● **YOUR TASK**:
A precise reproduction of every record below is needed, minus the pictures.

● **PROVIDED DATA**:
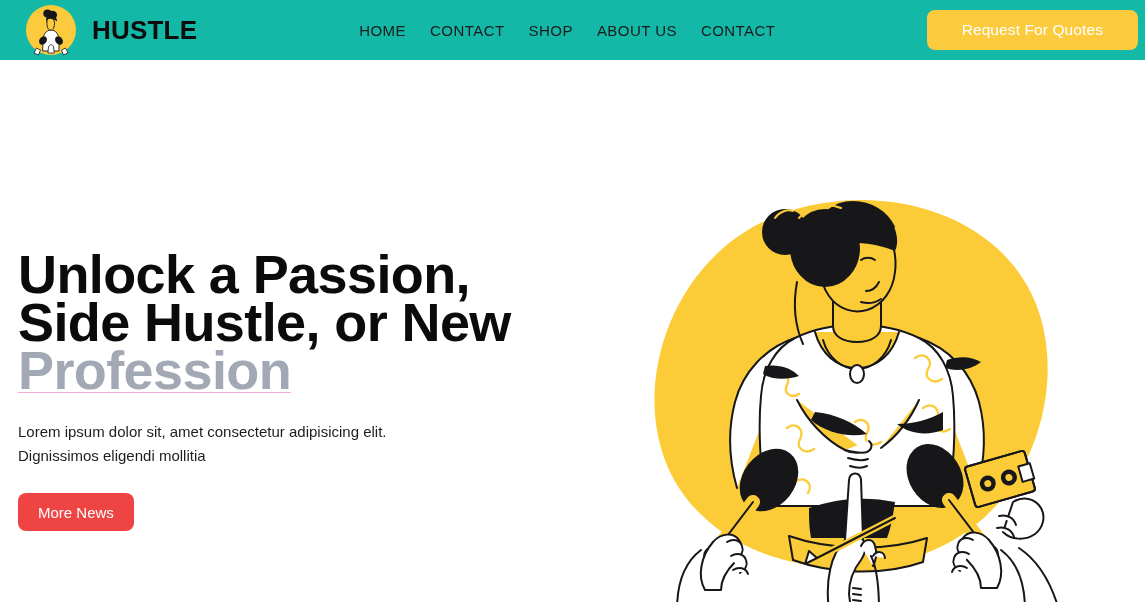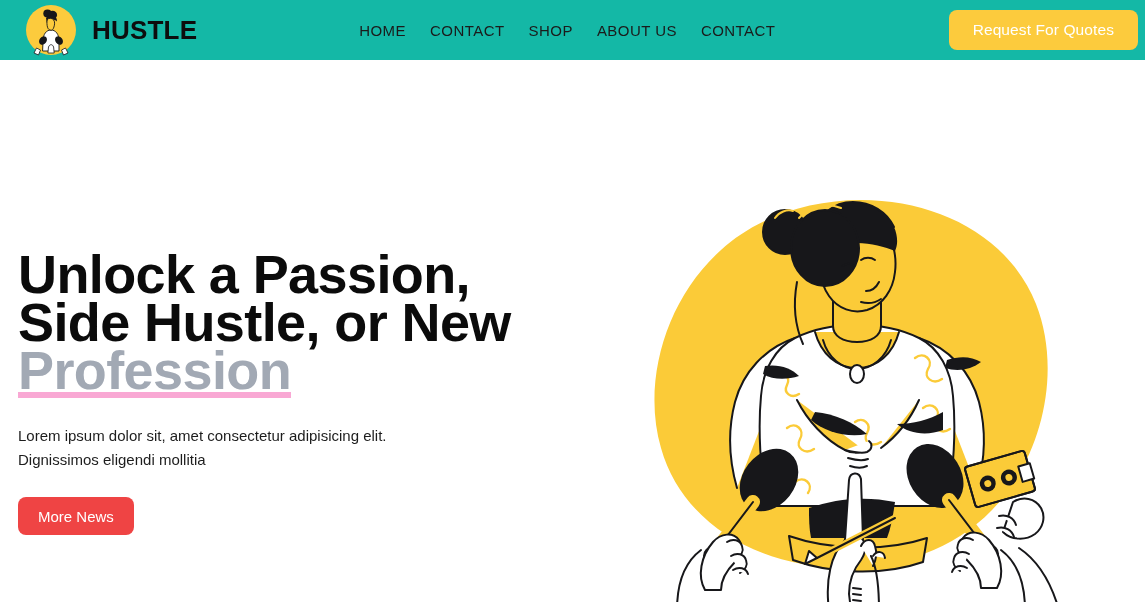--- a/index.html
+++ b/index.html
@@ -75,7 +75,7 @@
     right: 7px;
     top: 10px;
     height: 40px;
-    padding: 0 24px;
+    padding: 0 35px;
     display: flex;
     align-items: center;
     justify-content: center;

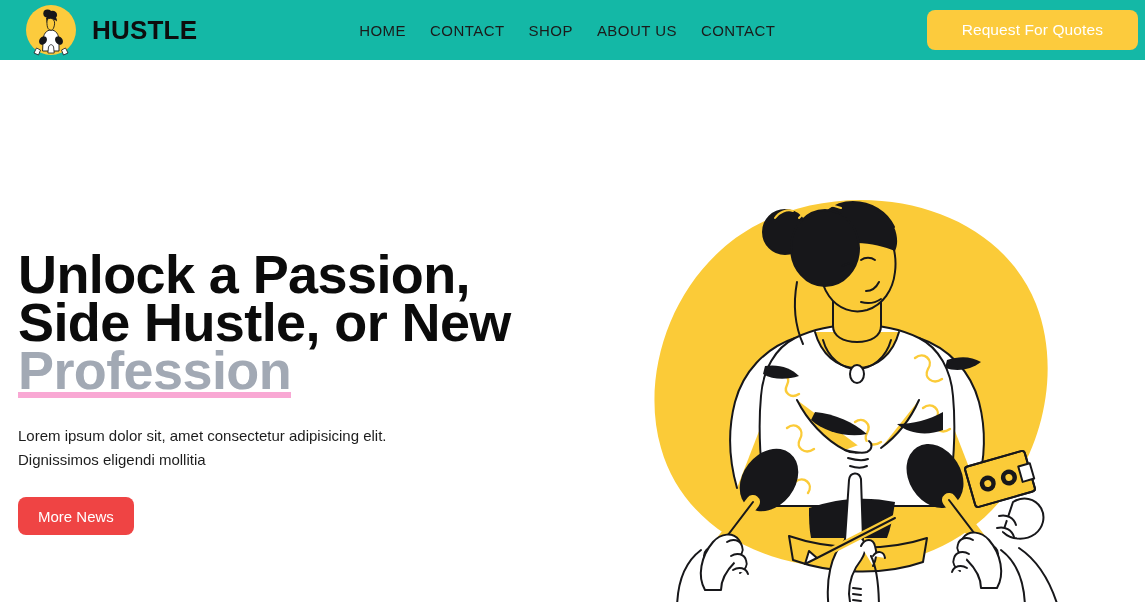--- a/index.html
+++ b/index.html
@@ -115,7 +115,7 @@
 
   .headline .accent {
     color: #a2a9b4;
-    border-bottom: 6px solid #f9a8d4;
+    border-bottom: 1px solid #f9a8d4;
     display: inline-block;
     line-height: 44px;
   }

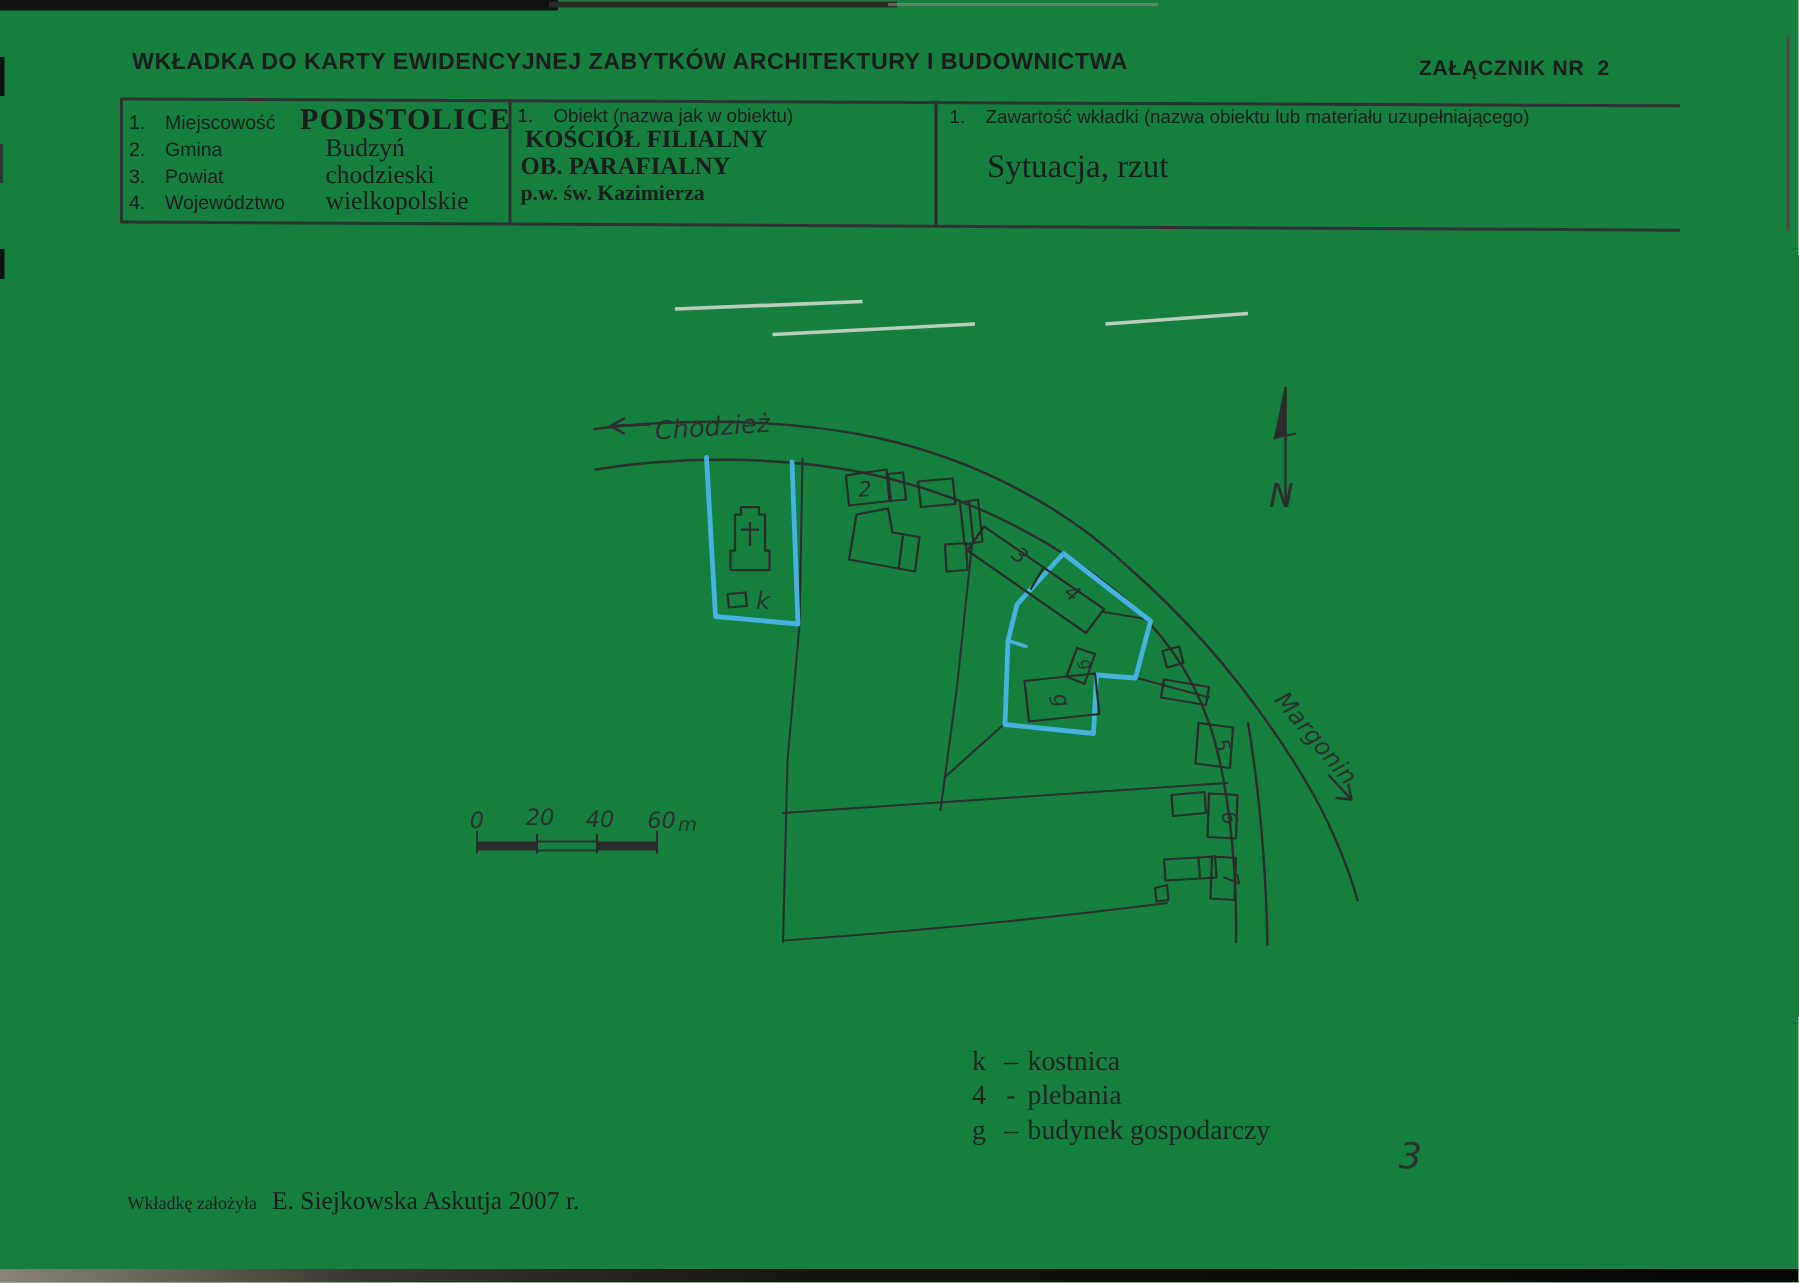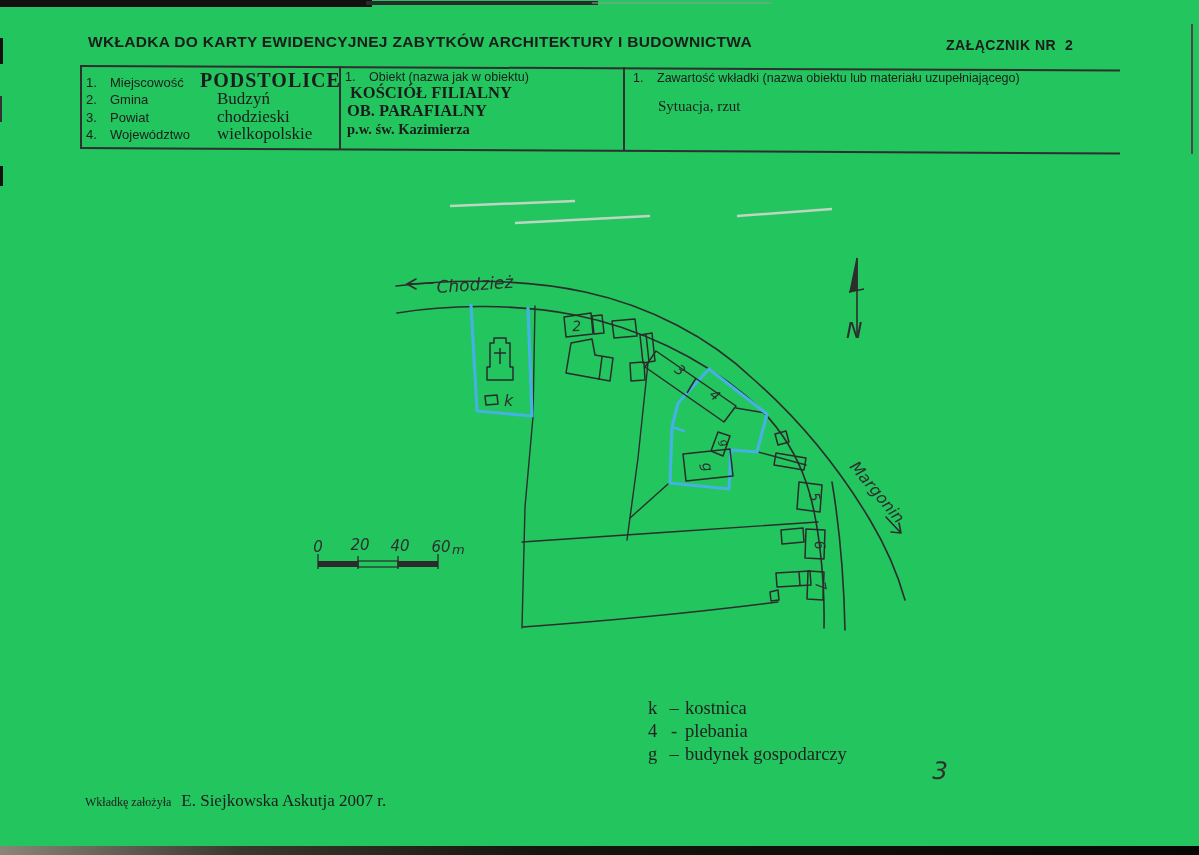--- a/index.html
+++ b/index.html
@@ -3,7 +3,7 @@
 <meta charset="utf-8">
 <style>
   html,body{margin:0;padding:0;background:#e8e8e6;}
-  .page{position:relative;width:1199px;height:855px;background:#22c55e;overflow:hidden;
+  .page{position:relative;width:1199px;height:855px;background:#15803d;overflow:hidden;
         font-family:"Liberation Sans",sans-serif;color:#1c1c1c;}
   .abs{position:absolute;}
   .sans{font-family:"Liberation Sans",sans-serif;}

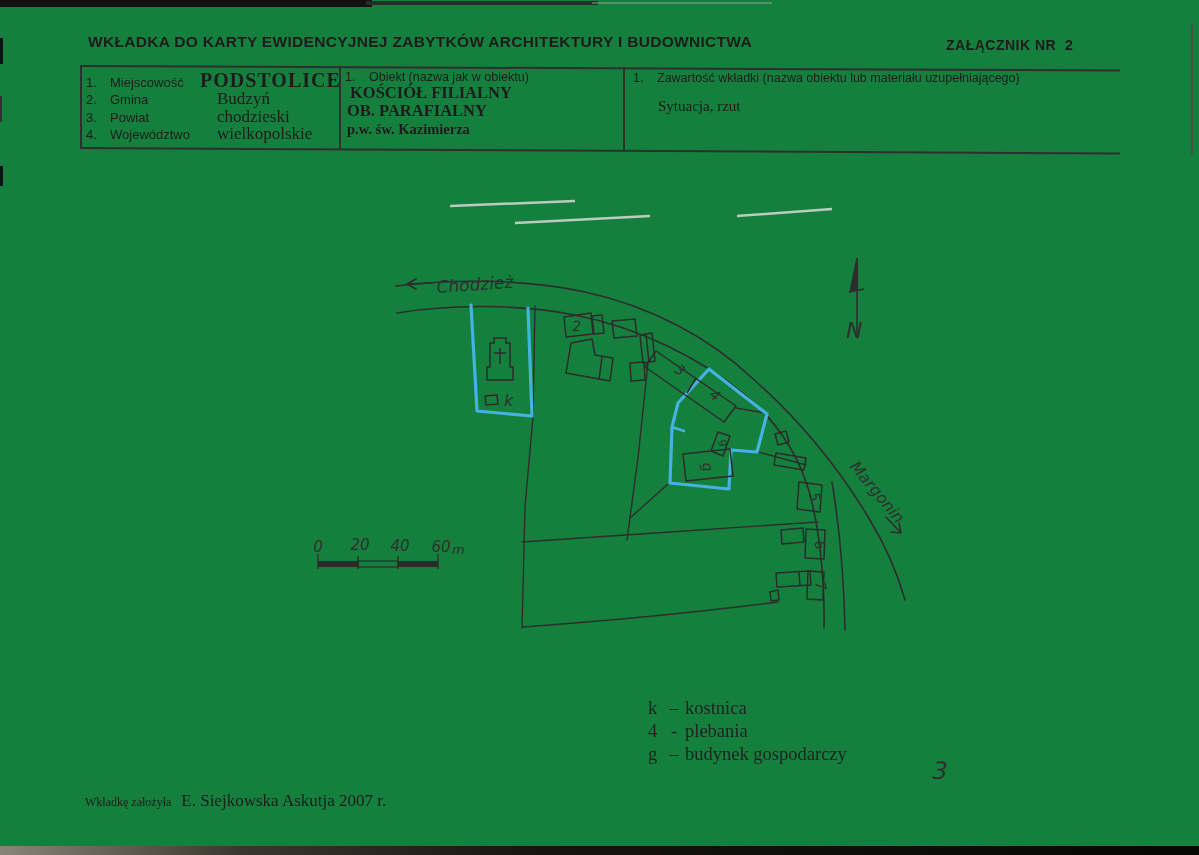--- a/index.html
+++ b/index.html
@@ -90,7 +90,7 @@
     <span class="fno">1.</span>
     <span>Zawartość wkładki (nazwa obiektu lub materiału uzupełniającego)</span>
   </div>
-  <div class="abs serif" style="left:658px;top:98px;font-size:15px;">Sytuacja, rzut</div>
+  <div class="abs serif" style="left:658px;top:98px;font-size:22px;">Sytuacja, rzut</div>
 
   <svg class="abs" style="left:0;top:0;" width="1199" height="855" viewBox="0 0 1199 855">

● **OUTPUT**:
--- a/index.html
+++ b/index.html
@@ -75,7 +75,7 @@
     right: 7px;
     top: 10px;
     height: 40px;
-    padding: 0 24px;
+    padding: 0 35px;
     display: flex;
     align-items: center;
     justify-content: center;

--- a/index.html
+++ b/index.html
@@ -115,7 +115,7 @@
 
   .headline .accent {
     color: #a2a9b4;
-    border-bottom: 6px solid #f9a8d4;
+    border-bottom: 1px solid #f9a8d4;
     display: inline-block;
     line-height: 44px;
   }

--- a/index.html
+++ b/index.html
@@ -3,7 +3,7 @@
 <meta charset="utf-8">
 <style>
   html,body{margin:0;padding:0;background:#e8e8e6;}
-  .page{position:relative;width:1199px;height:855px;background:#22c55e;overflow:hidden;
+  .page{position:relative;width:1199px;height:855px;background:#15803d;overflow:hidden;
         font-family:"Liberation Sans",sans-serif;color:#1c1c1c;}
   .abs{position:absolute;}
   .sans{font-family:"Liberation Sans",sans-serif;}

--- a/index.html
+++ b/index.html
@@ -90,7 +90,7 @@
     <span class="fno">1.</span>
     <span>Zawartość wkładki (nazwa obiektu lub materiału uzupełniającego)</span>
   </div>
-  <div class="abs serif" style="left:658px;top:98px;font-size:15px;">Sytuacja, rzut</div>
+  <div class="abs serif" style="left:658px;top:98px;font-size:22px;">Sytuacja, rzut</div>
 
   <svg class="abs" style="left:0;top:0;" width="1199" height="855" viewBox="0 0 1199 855">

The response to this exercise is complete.